§ RECORDS SUPPLIED:
○ ○ ○ ○ ○

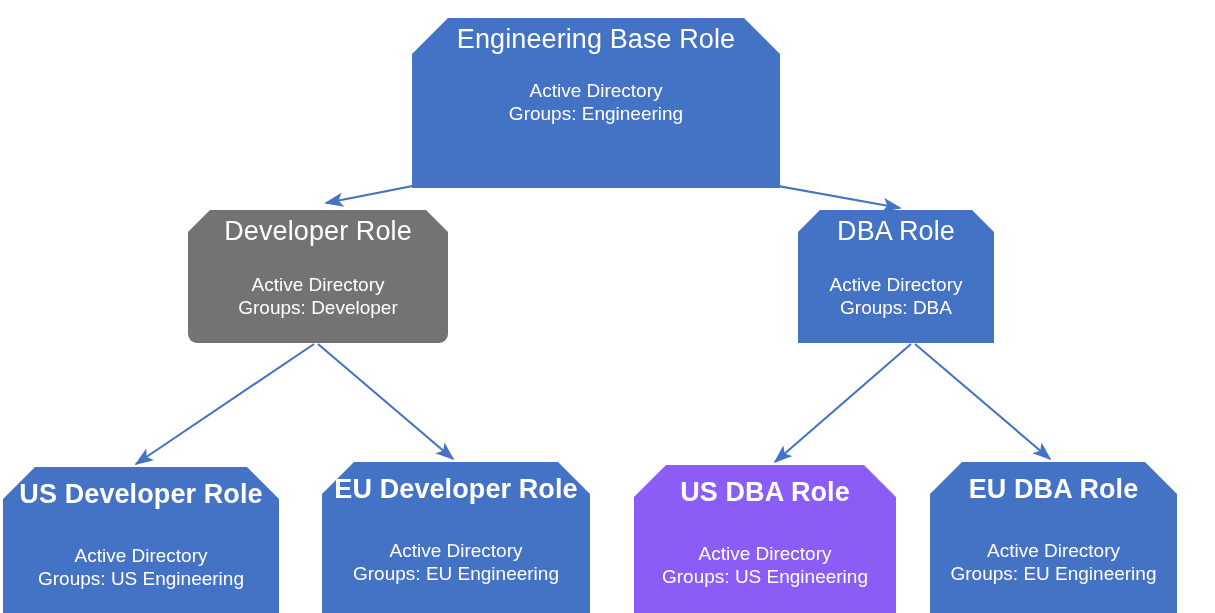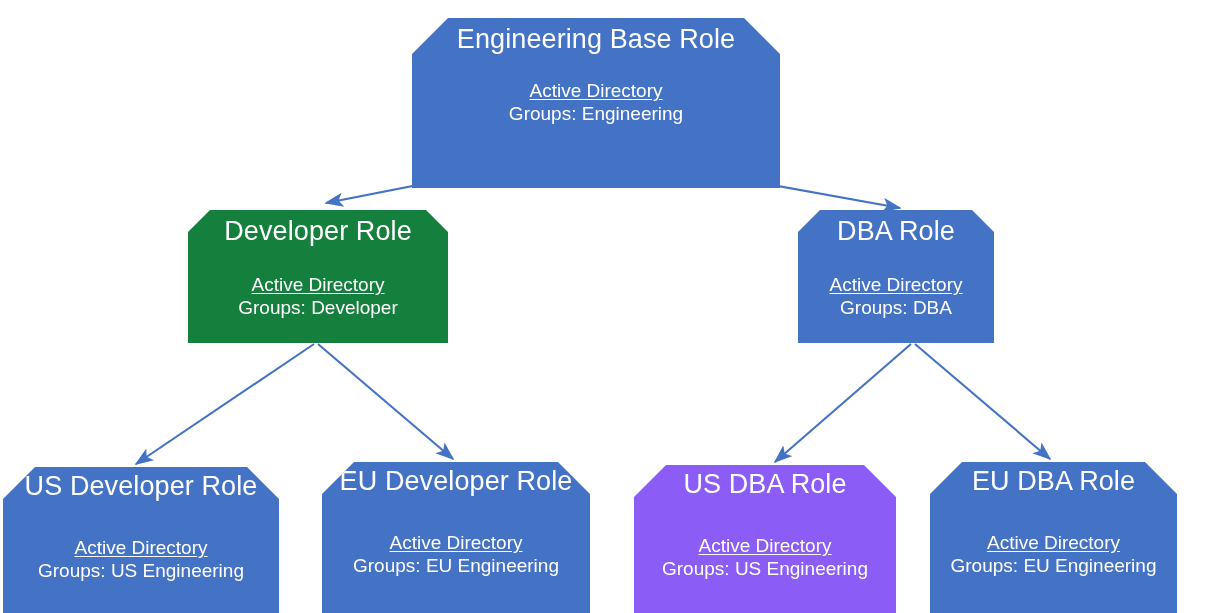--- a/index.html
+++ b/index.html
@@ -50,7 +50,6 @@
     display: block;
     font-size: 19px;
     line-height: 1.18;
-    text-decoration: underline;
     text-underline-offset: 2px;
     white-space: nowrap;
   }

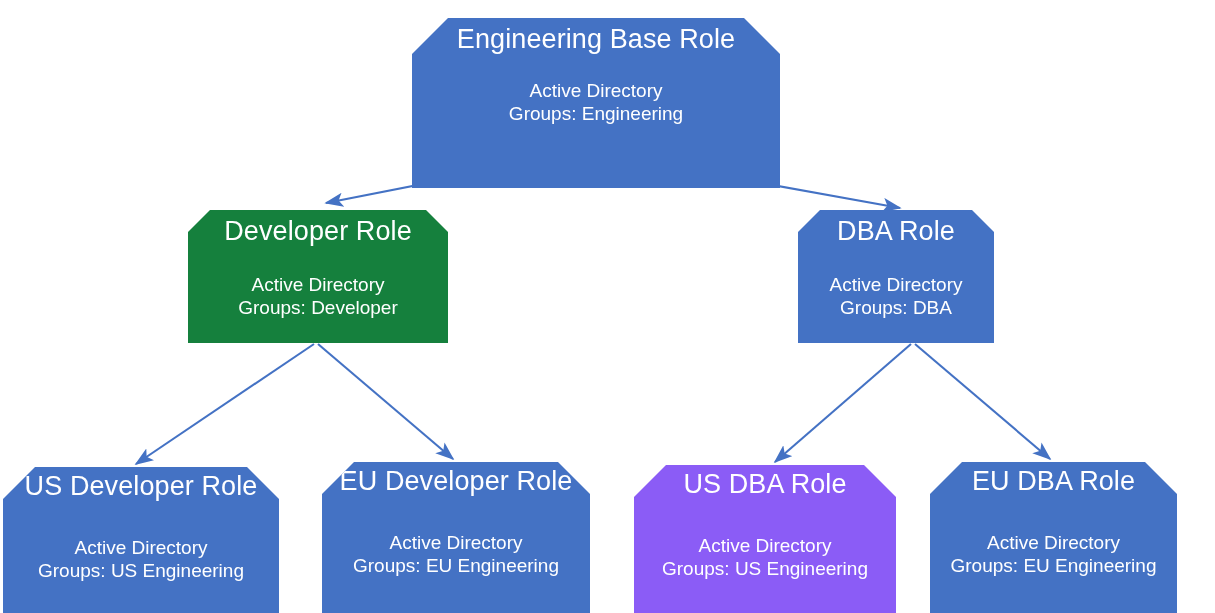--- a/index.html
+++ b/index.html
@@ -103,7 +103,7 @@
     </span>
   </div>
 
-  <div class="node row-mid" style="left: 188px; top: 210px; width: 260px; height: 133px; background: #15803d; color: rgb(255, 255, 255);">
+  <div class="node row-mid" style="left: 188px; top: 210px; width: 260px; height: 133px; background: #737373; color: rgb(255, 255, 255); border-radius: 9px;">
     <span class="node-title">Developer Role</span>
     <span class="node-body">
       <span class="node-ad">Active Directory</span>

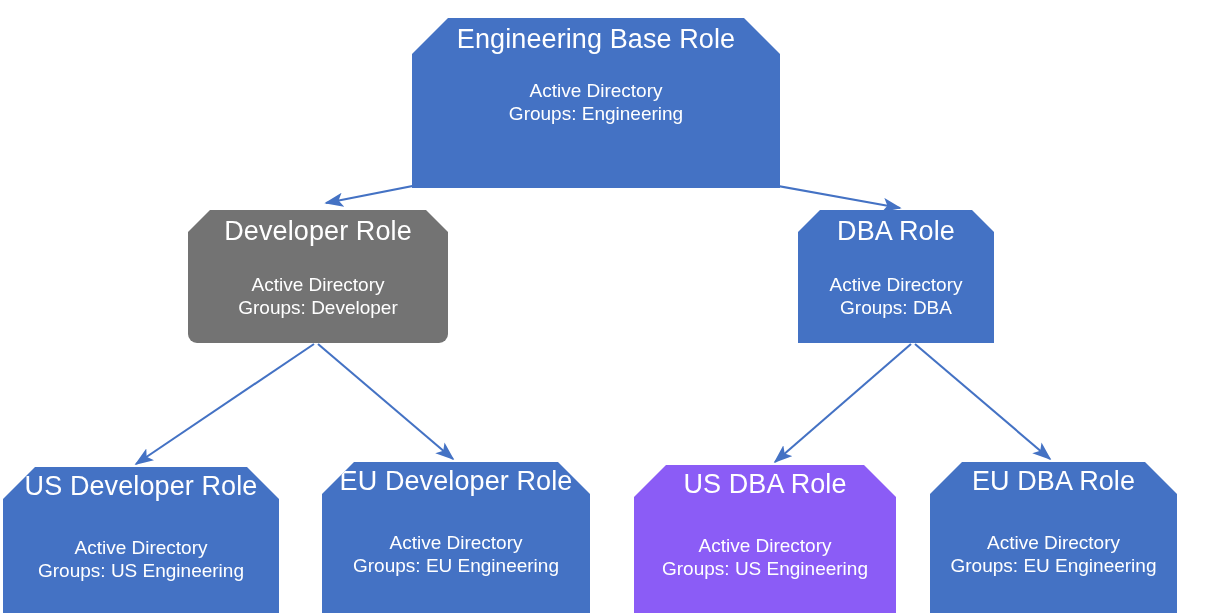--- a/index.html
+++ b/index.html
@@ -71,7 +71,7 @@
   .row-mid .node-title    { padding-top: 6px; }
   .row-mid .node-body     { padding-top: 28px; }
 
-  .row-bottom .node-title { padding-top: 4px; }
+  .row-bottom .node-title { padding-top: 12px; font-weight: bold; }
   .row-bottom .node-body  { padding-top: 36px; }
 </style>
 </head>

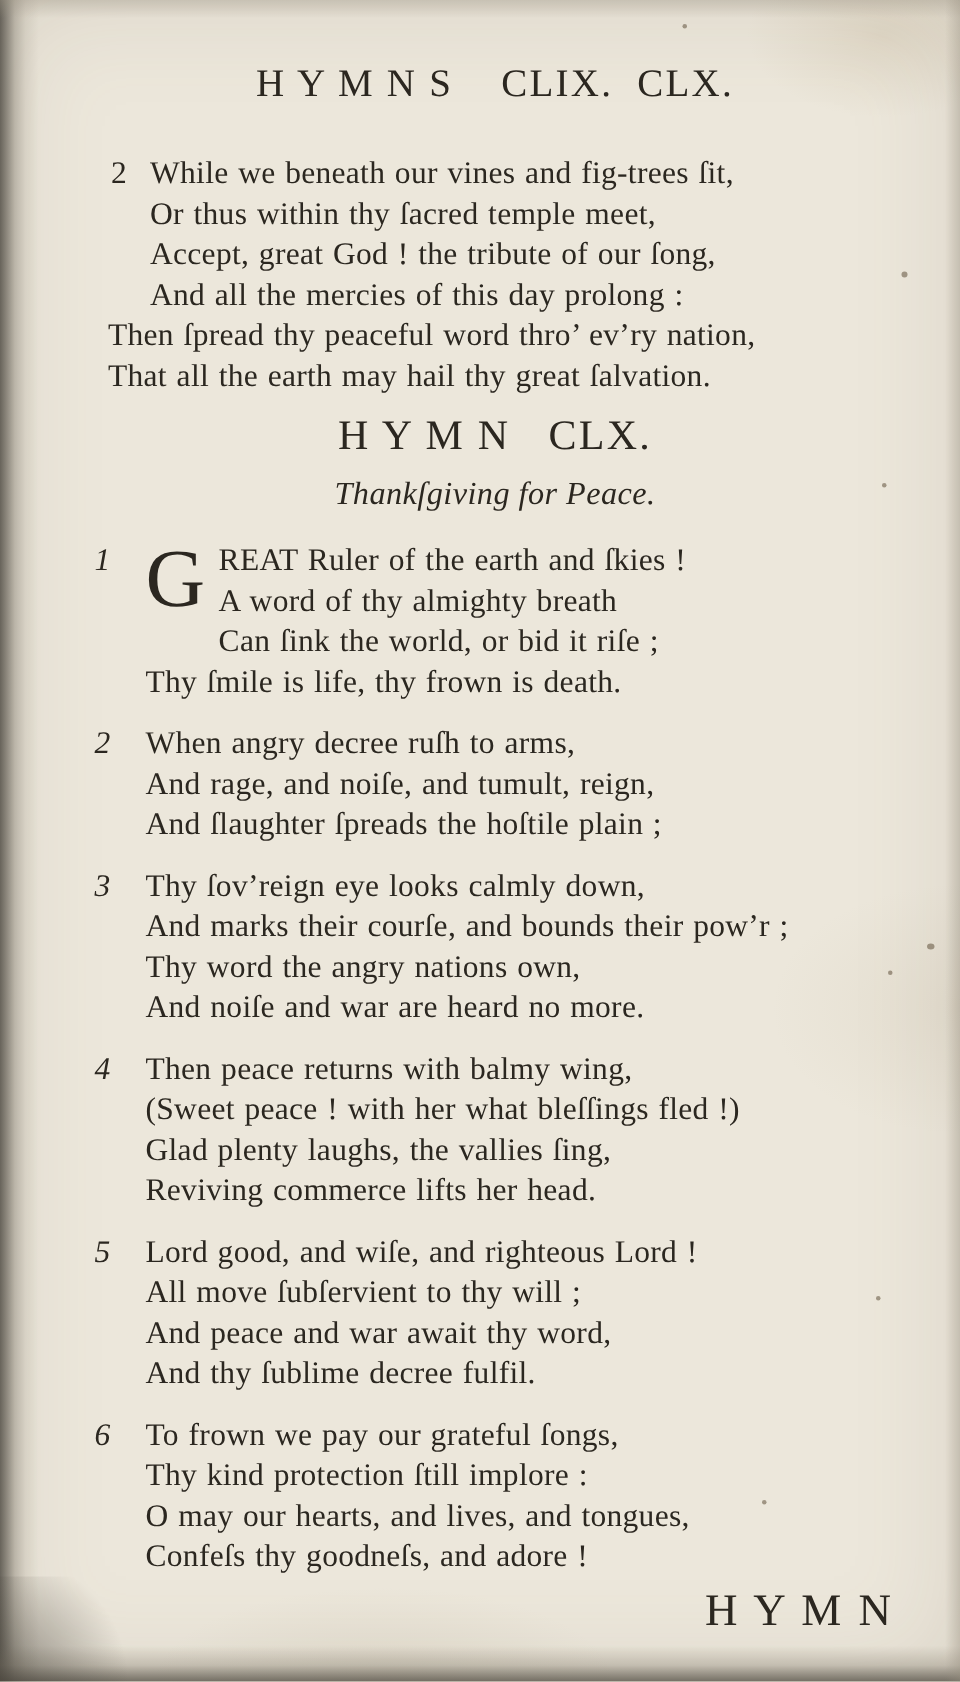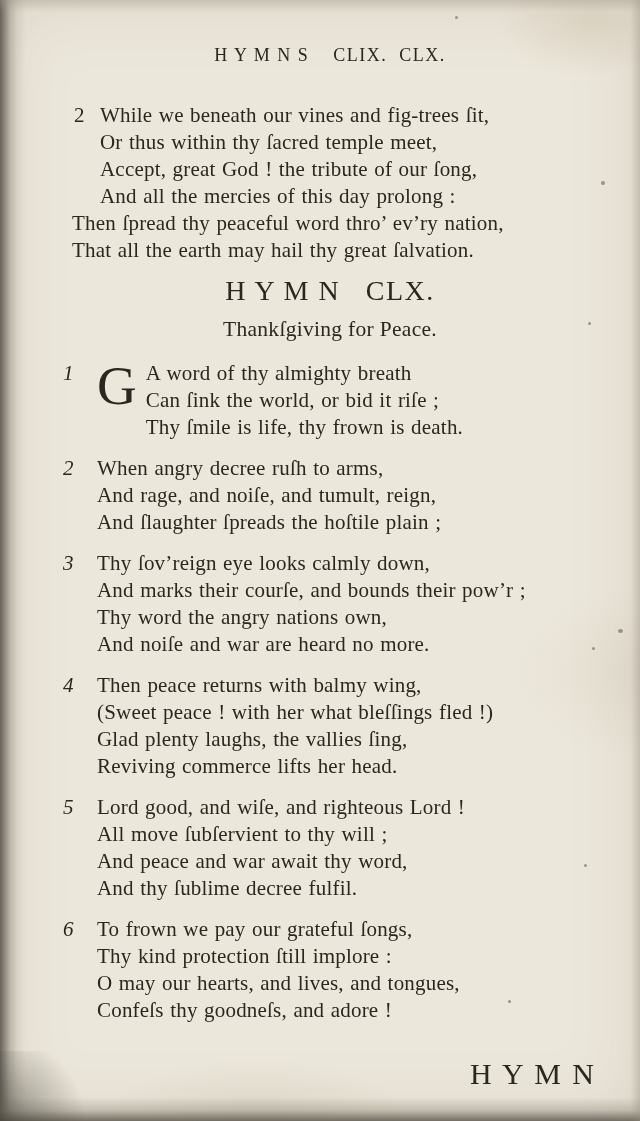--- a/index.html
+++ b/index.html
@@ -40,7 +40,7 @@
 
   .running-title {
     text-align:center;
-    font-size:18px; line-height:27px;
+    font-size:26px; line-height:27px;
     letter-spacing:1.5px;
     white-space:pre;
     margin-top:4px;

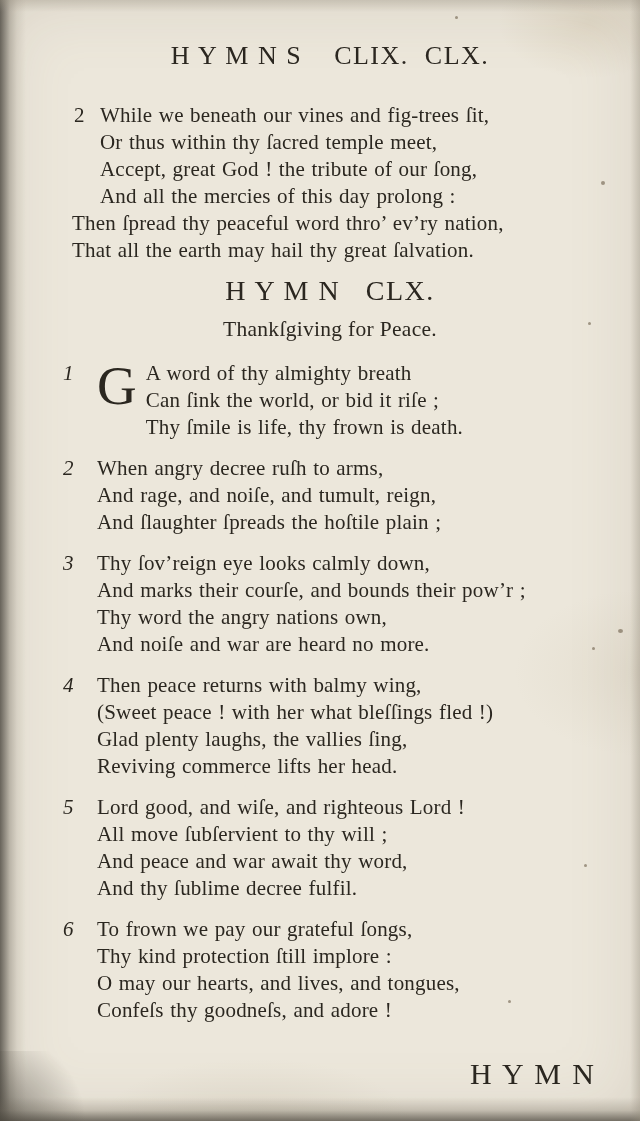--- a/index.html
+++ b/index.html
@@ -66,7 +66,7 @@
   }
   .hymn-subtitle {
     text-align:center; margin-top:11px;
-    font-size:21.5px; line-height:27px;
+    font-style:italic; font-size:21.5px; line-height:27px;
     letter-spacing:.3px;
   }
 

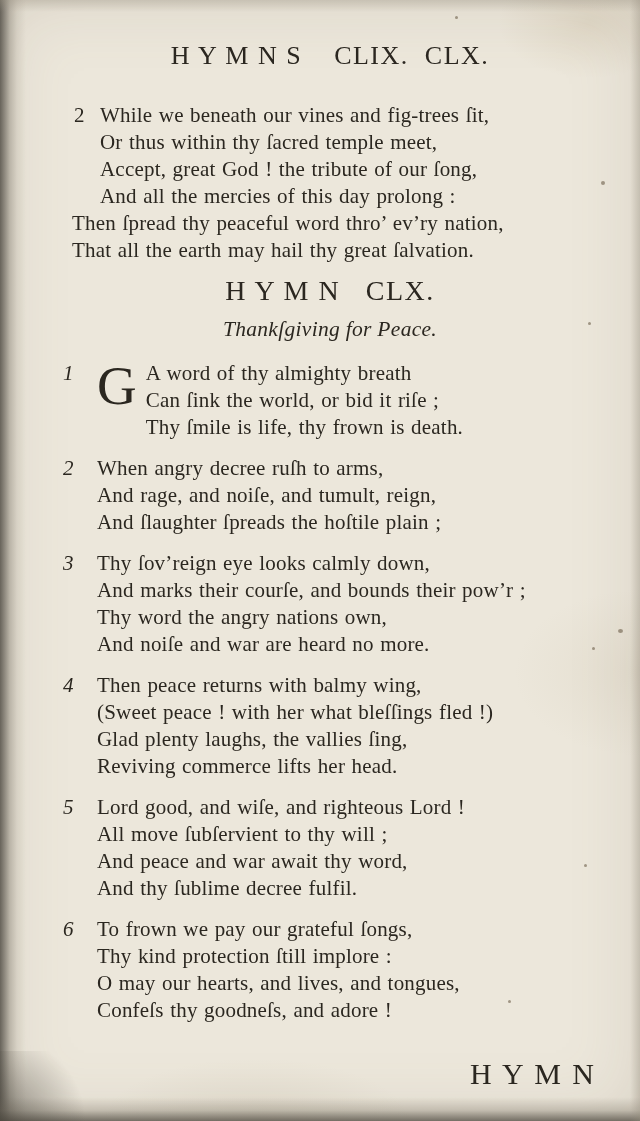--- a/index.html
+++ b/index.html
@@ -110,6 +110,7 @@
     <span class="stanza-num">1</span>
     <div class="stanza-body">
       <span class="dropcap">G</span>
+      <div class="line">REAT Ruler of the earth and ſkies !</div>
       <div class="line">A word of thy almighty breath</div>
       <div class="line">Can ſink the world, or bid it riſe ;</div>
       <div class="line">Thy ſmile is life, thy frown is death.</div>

○ ○ ○ ○ ○

§ WORK INSTRUCTION:
Show every line of the listing in which the string "spacing" can be found.

§ SOLUTION TO THE EXERCISE:
     letter-spacing:1.5px;
     letter-spacing:.3px;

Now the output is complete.